Parents have bills to pay, a mortgage, dance classes, swimming lessons, the list goes on, and when a $249 device with almost unlimited options for games, apps, and self-entertainment for just a dollar or two is an option, it’s not easy to say no. But those one-dollar games are designed differently. Game developers simply cannot make money with $1 game purchases, no matter the volume. The $1 games are designed with quick bursts of satisfaction, and lots of them. You can level up or gain armour, skins, or other items in the game quickly and frequently, but the more you play, the harder it is to reach the next level. Buuuut, if you pay just 99¢, you’ll get to that next level right away. Come on. It’s just a buck.

Games that costs $75 and $1 may both just seem like video games, but what you lack with a $1 game are deep stories, beautifully composed music, and intricate gameplay that really make a child (or adult) think. Ask anyone to hum the song from the first level of Super Mario Bros and they’ll go “tenen-ten-tenen-ten-ten” without skipping a beat. Tell someone you were moving at a “gruelling pace” and they’ll think of Oregon Trail before they think you actually endured something difficult.

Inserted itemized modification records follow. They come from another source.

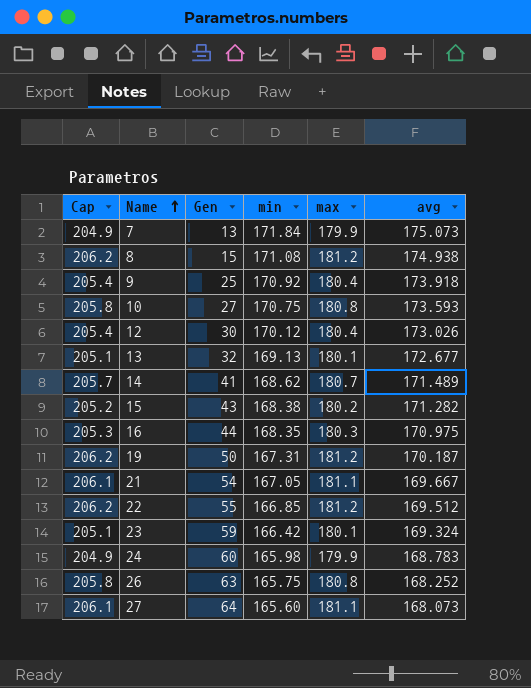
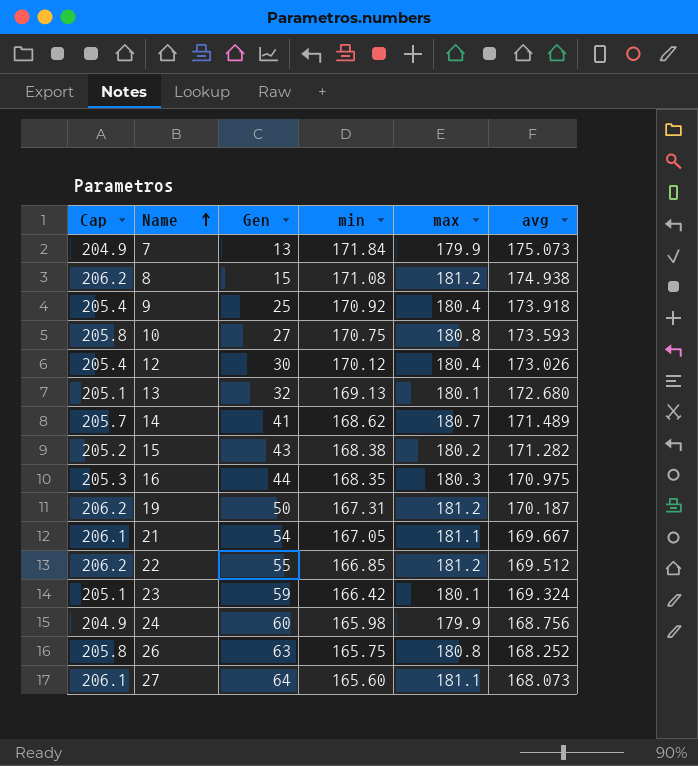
13 | avg: 172.677 -> 172.680
24 | avg: 168.783 -> 168.756

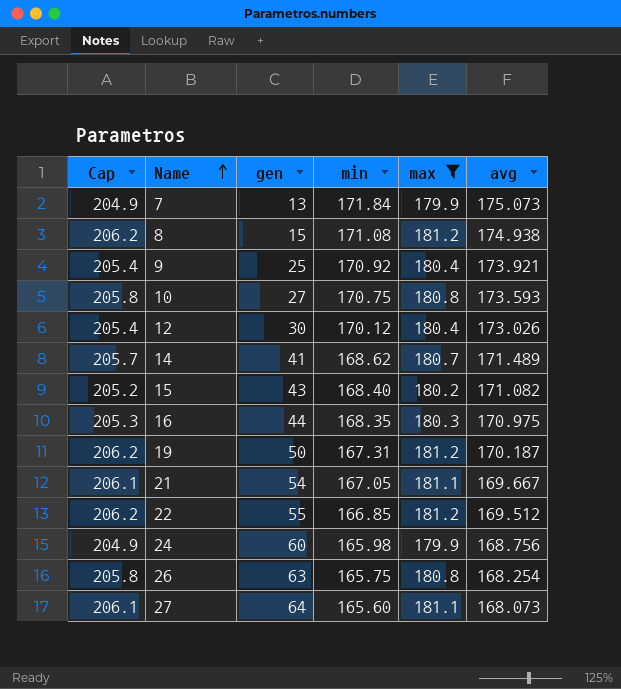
filter: none -> max != 180.1
column name: Gen -> gen
9 | avg: 173.918 -> 173.921
15 | min: 168.38 -> 168.40
15 | avg: 171.282 -> 171.082
26 | avg: 168.252 -> 168.254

That’s what makes the $74 difference. Video games can impact children for a lifetime. The games they play should be challenging, thought-provoking, and should never ask you to pay to advance to the next level. It doesn’t have to be Mario and Luigi, but there should be memorable characters, there should be complexity, and concentration and patience should be required — not a game you can pick up and play for 5 minutes.

So go on eBay and sell the iPad. With the tablet gone, spend some money on a great video game. Your kids will be glued to the screen — but this time they’ll be thinking, not just tapping.